Sometimes the error can be as simple as a “cut and paste” error which results in mistaken names or irrelevant clauses. Other times, the error can be substantial and result in increased litigation over what the “boilerplate” even means! So much for standard language. These types of clauses really should only be used as a starting point to make sure that important issues are raised. Then the particulars have to be focused on.

If you have been lucky enough to avoid litigation over the terms of a contract, you are very fortunate. Most contract litigation involves just that – a dispute over the terms of the contract and whether they can avoid a breach, minimize damages or provide other remedies. It is an expensive way to find out what your “standard” contract really means.

Oh, and by the way, understand that in a hard case, the court may overlook or reinterpret the terms of your contract to fashion a relief for the party it feels should prevail. The more “boilerplate” your language looks, the more chance a court may find its own way to interpret it to find justice. Believe me, it happens.

So What are Some Boilerplate Clauses and What do they Mean?

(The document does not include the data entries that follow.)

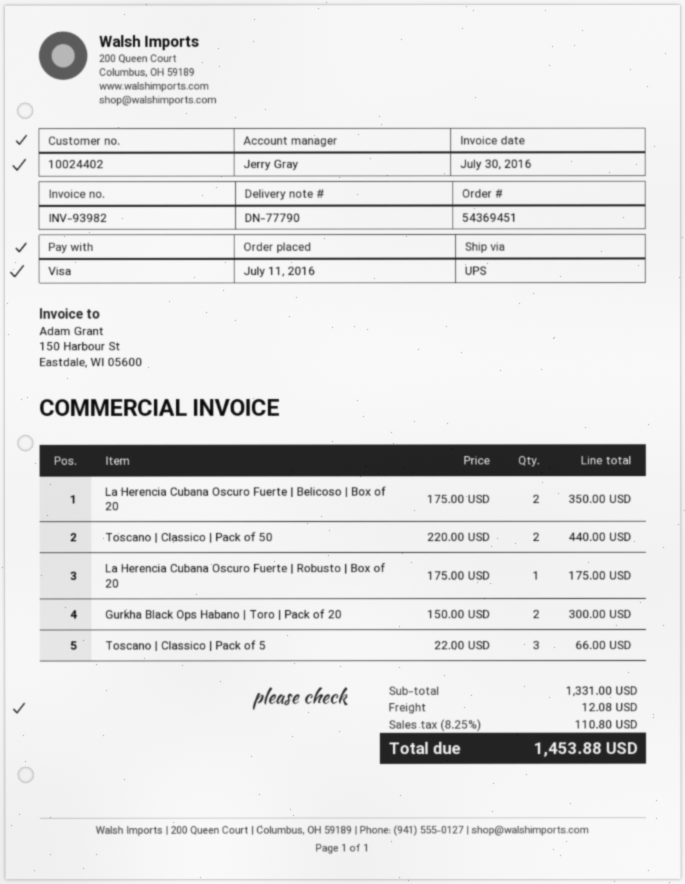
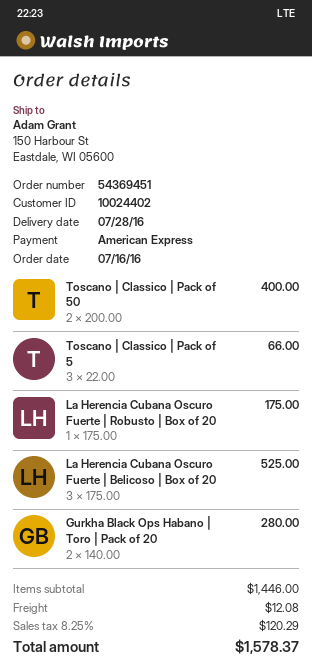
order date: 2016-07-11 -> 2016-07-16
payment method: Visa -> American Express
La Herencia Cubana Oscuro Fuerte | Belicoso | Box of 20: 2 x 175.00 = 350.00 -> 3 x 175.00 = 525.00
Toscano | Classico | Pack of 50: 2 x 220.00 = 440.00 -> 2 x 200.00 = 400.00
Gurkha Black Ops Habano | Toro | Pack of 20: 2 x 150.00 = 300.00 -> 2 x 140.00 = 280.00
subtotal: 1331.00 -> 1446.00
tax: 8.25% = 110.80 -> 8.25% = 120.29
total: 1453.88 -> 1578.37

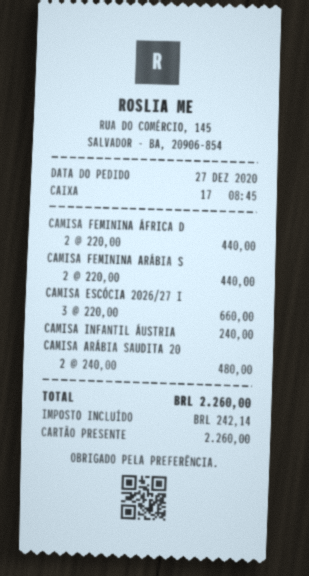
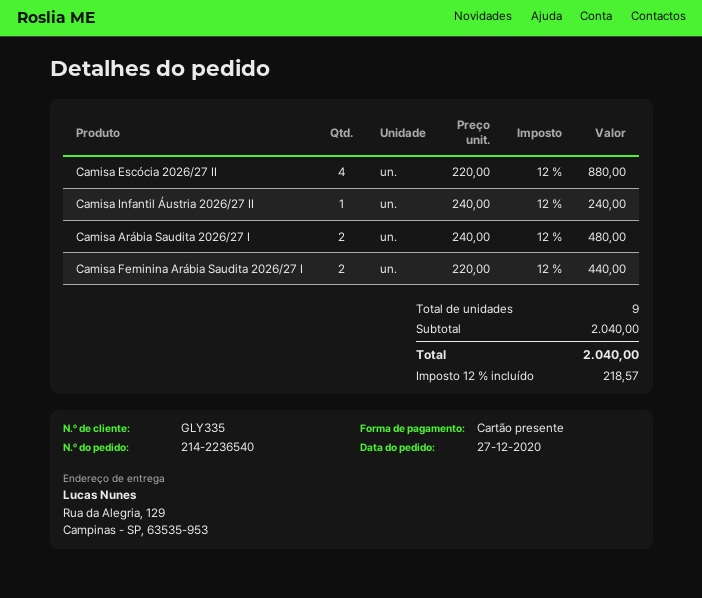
CAMISA FEMININA ÁFRICA D: 2 x 220.00 = 440.00 -> none
CAMISA ESCÓCIA 2026/27 I: 3 x 220.00 = 660.00 -> 4 x 220.00 = 880.00
tax: 242.14 -> 218.57
total: 2260.00 -> 2040.00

Even with the potential problems it is good to know what some boilerplate clauses are, what they address and some potential concerns:

  • Costs and attorneys’ fees. In the event of a legal dispute, the party that loses must pay the prevailing party’s legal fees. Often clients think that this will result in an automatic award of fees if you win. Problem is that any particular judge or court has their own view of what “prevailing” means in the event of any less than a full victory or what it should have taken to obtain that.
  • Arbitration. Any disputes about the contract must be resolved through arbitration proceedings, not in a lawsuit. The common wisdom is that you can save legal fees through arbitration. This may be true, but arbitration is not necessarily inexpensive or likily to reach the right type of result. You need to consider the type of transaction you have.
  • Choice of law. In the event of a dispute, which State’s law will apply to your lawsuit. In a case with all parties in the same State this may not be an issue. The second an out of state party is involved this clause needs attention because states have different laws on contracts.
  • Jurisdiction. How would you like to fight a lawsuit in a different county or worse, in a different State. It can happen if this clause is overlooked.
  • Waiver. Sometimes a party gives the other party a break during the life of the contract. That party does not want this to become a permanent part of the contract. This clauses allows such temporary deviations.
  • Severability. If a court finds that one of your clauses is invalid, this clause will save the rest of the contract from being declared invalid. Otherwise the baby goes out with the bathwater…so to speak.
  • Integration. This clause prevents a party from claiming that there were other terms that you agreed to that were not in the written contract. It also usually provides that any changes have to be in writing. This is a good think unless you anticipate that you will be making may oral changes as you transact your business.
  • Notice. This is often overlooked or not specific enough. When the time comes to give the other party notice of a problem with the contract, you need to know how this can be done properly or risk the other side claiming that you failed to give prior notice. It also had to take into account that future notice locations may change.
  • Assignment. The last thing you want to find out is that the other party has transferred their rights under your contract to another party that you never dealt with.
  • force majeure (pronounced fors- mazhoor’; also referred to as “Acts of God”). This clause establishes that the agreement will be suspended in the event of unforeseen disasters (such as earthquakes, hurricanes, floods, and so on).
  • Headings. This is a silly clause that says that the headings of each paragraph are not to be given any meaning. No doubt, somewhere, litigation turned on this issue.
  • Jury trial waivers. The expense and time of a jury trial is huge. Most if not all commercial contracts contain this clause.
  • Limitations on damages. This is sometimes considered boilerplate, but experience shows that this will be a heavily negotiated clause if it inserted. No one really wants to leave any money on the table in the event of a dispute.
  • Warranties. If anyone thinks warranties are boilerplate, they are sorely mistaken. This is where a dispute is going to arise in many conflicts.
  • Indemnity. These clauses, too, are not boilerplate. This amounts to a potential guaranty of paying for certain costs in a dispute. Often insurance coverage concerns are relevant, but there is tremendous exposure here for the business owner
  • Applicable Law: Even if you end up litigating in a different jurisdiction, you may want your local law to apply. This clause will allow that.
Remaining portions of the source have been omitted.